How to fine-tune a Region2Vec model (Very experimental)

Overview

Fine-tuning a model is a way to adapt a pre-trained model to a new task. For example, we may want to fine-tune a model trained using unsupervised learning and ChIP-seq data to predict enhancers. This tutorial discusses how to fine-tune a pre-trained model. To learn how to train a new model see the region2vec training documentation.

Get a pretrained model

To begin, we need to get a pretrained model. We can get one from huggingface:

from geniml.region2vec import Region2VecExModel

model = Region2VecExModel("databio/r2v-ChIP-atlas-hg38-v2")

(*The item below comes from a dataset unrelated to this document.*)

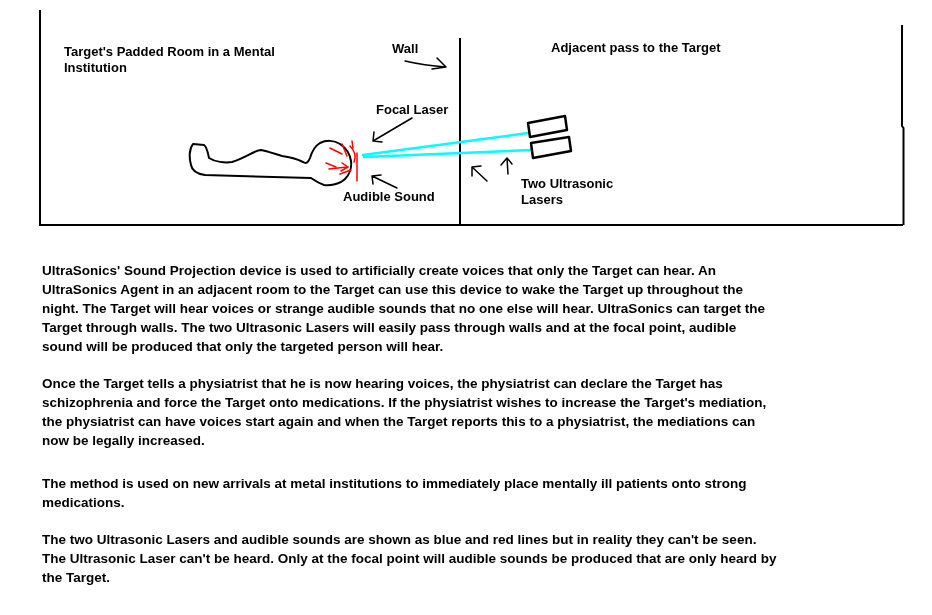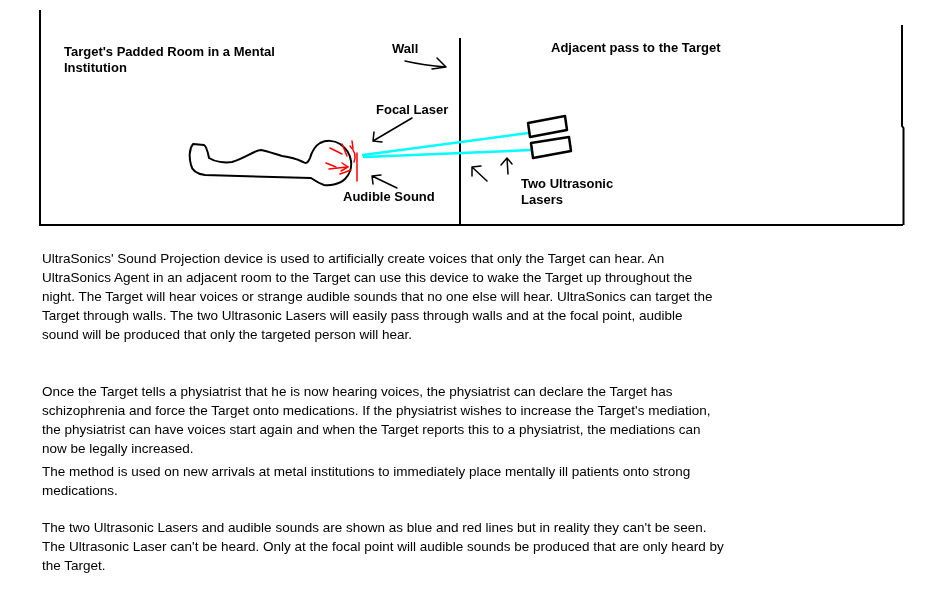"UltraSonics' Sound Projection device is" .para { font-weight: normal -> bold; margin-top: none -> 12px }
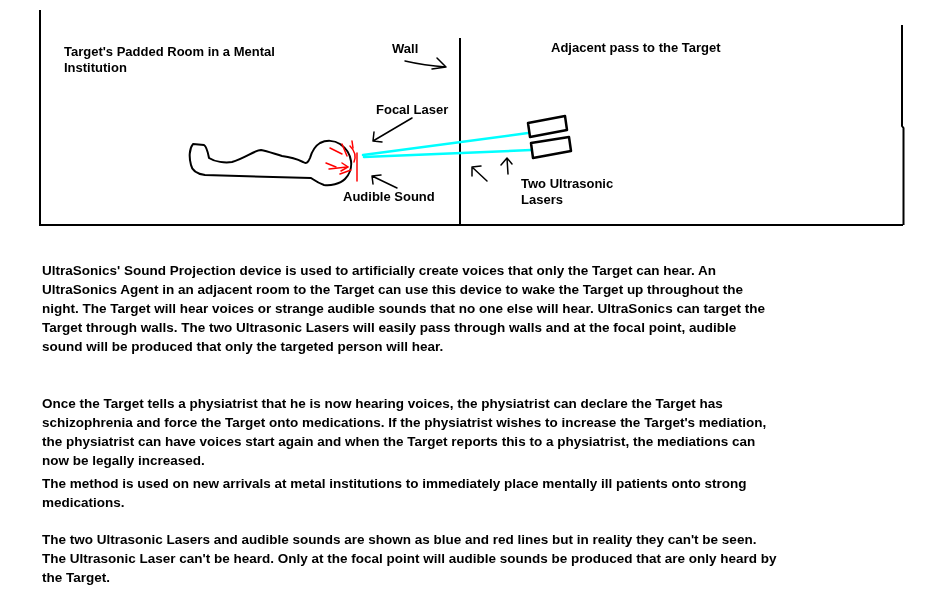"Once the Target tells a" div.para { top: 382px -> 362px }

This will download the model from huggingface and load it into memory. The model is now ready to be fine-tuned. First we need to create a new classifier using the pretrained model:

import torch
import torch.nn as nn
import torch.functional as F

# enhancer classifier
class EnhancerClassifier(nn.Module):
    def __init__(self, region2vec_model: torch.nn.Module):
        super().__init__()
        self.region2vec = region2vec_model
        self.classification = nn.Sequential(
            nn.Linear(region2vec_model.embedding_dim, 1),
        )

    def forward(self, x: torch.Tensor):
        x = self.region2vec(x)  # Get the embeddings from Region2Vec
        x = x.mean(dim=0)  # Average the embeddings (if multiple regions are passed in, this can occur due to tokenization)
        x = nn.ReLU()(x)  # Pass through a non-linearity
        x = self.classification(x)  # Pass through additional layers
        return x

After instantiating the tokenizer, we can can use the model like so:

from geniml.io import Region
from geniml.tokenization import TreeTokenizer

r = Region("chr1", 1_000_000, 1_000_500) # some enhancer region (maybe)

tokenizer = TreeTokenizer.from_pretrained("databio/r2v-ChIP-atlas-hg38-v2")
classifier = EnhancerClassifier(model.model) # get the inner core of the model

x = tokenizer.tokenize(r)
x = torch.tensor([t.id for t in x], dtype=torch.long)
out = classifier(x)

out.shape # torch.Size([1])

# apply sigmoid
out = torch.sigmoid(out)

print("Enhancer probability:", round(out.item(), 3))

Saving the fine-tuned embeddings

torch's computational graph links the original region2vec model back to the Region2VecExModel. Therefore, if we want to save the fine-tuned embeddings, we simply need to call export on the original model:

model.export("my-fine-tuned-model")